When you are asking forgiveness for every tiny little thing, your time really starts to get away from you. It didn’t take long before I was spending hours a day in prayer. If, when I was done praying, I didn’t “feel” the “burden of sin” had lifted from my chest, I knew my prayer had been inadequate and I had to do it again to be forgiven. If guilt popped up in my head about something even hours after confessing the first time, it meant I had not been “fully forgiven” by God and I had to pray again.
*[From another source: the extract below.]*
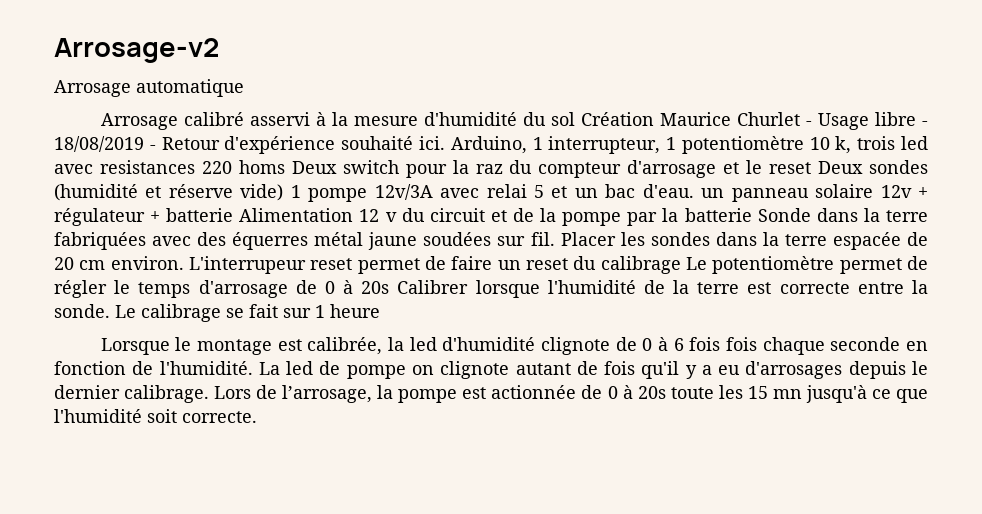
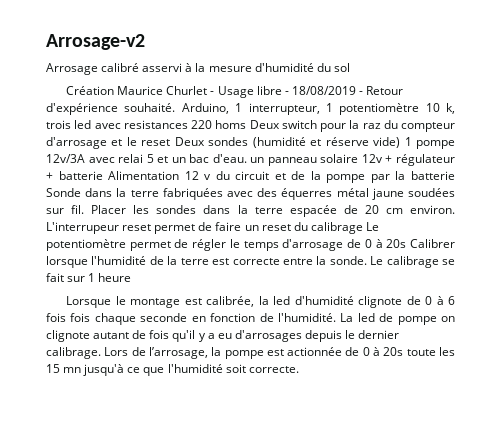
- Arrosage automatique
- Arrosage calibré asservi à la mesure d'humidité du sol Création Maurice Churlet - Usage libre - 18/08/2019 - Retour d'expérience souhaité ici.
+ Arrosage calibré asservi à la mesure d'humidité du sol
+ Création Maurice Churlet - Usage libre - 18/08/2019 - Retour d'expérience souhaité.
When praying again, everything I confessed had to be said in the exact same words and in the exact same order as the time (or times) before or else it “didn’t count”. If I messed up, I would have to start all over again.


Imagine sitting in school, watching TV with your friends, or riding in a car with your family and you can’t stop saying silent prayers. When others would talk, it would disrupt my concentration and make me mess up my prayers, so I had to subtly learn to plug my ears or discreetly leave the room so I could pray, uninterrupted. If someone spoke to me, I’d have to respond or else they would think I was weird, but then my prayer would be “ruined”. This was so frustrating, especially after multiple repetitions, and I would lash out or feel anger, which was a sin. Then, of course, that sin would just add more fuel to the fire and I would have to pray some more!


Even if I got a repeated confessional prayer perfectly “correct”, sometimes it still didn’t “feel right”. I would either have to do it again, or breathe in a certain way to make the prayer feel more “real” or “good enough”. I would then get caught in a spell of taking painfully deep breaths and holding the air in my lungs to feel “okay”. At times I was so frustrated and embarrassed that I would cry.


I knew my compulsive praying was not normal or logical. No one else I knew had to “confess” like this all the time. I can remember wondering why I couldn’t be like other people. I knew they were all sinning like nobody’s business, yet they didn’t seem to care! They weren’t concerned about God cutting them off at all! I would beg God to help me stop and to release me from the fear and guilt, but whenever I tried to suppress the urge to pray, it would feel like I couldn’t breathe and then I would have one of those obnoxious breathing fits again. (Not to mention that by trying to get out of confessing my sins, I was blowing off God, which was SURELY another sin!)


It was scary to know that something was wrong but to not know what it really was. Then one day I got my answer. I was about 15 years old and I was reading one of those teen magazines. In this particular issue, there was a feature on O.C.D. A the end of the article there was a checklist of common O.C.D symptoms. Two words at the bottom of the list made my heart stop for a minute: “Ritualistic Praying”.


I got that feeling like I was on the downhill side of a roller coaster. I just sat there staring for a few minutes. I panicked. Could I really have O.C.D? I didn’t want to be crazy. I knew deep inside that it was true, although I didn’t want to accept it. I was just “deeply devoted to God”…yeah. That was it. But that didn’t stop me from praying that God would help me stop. Praying again, and again, and again…


Eventually, I stopped the praying as I started to doubt my faith. Please, however, let the record show that my separation from my religious beliefs was not a direct cause of my O.C.D. The two are mutually exclusive. But I digress.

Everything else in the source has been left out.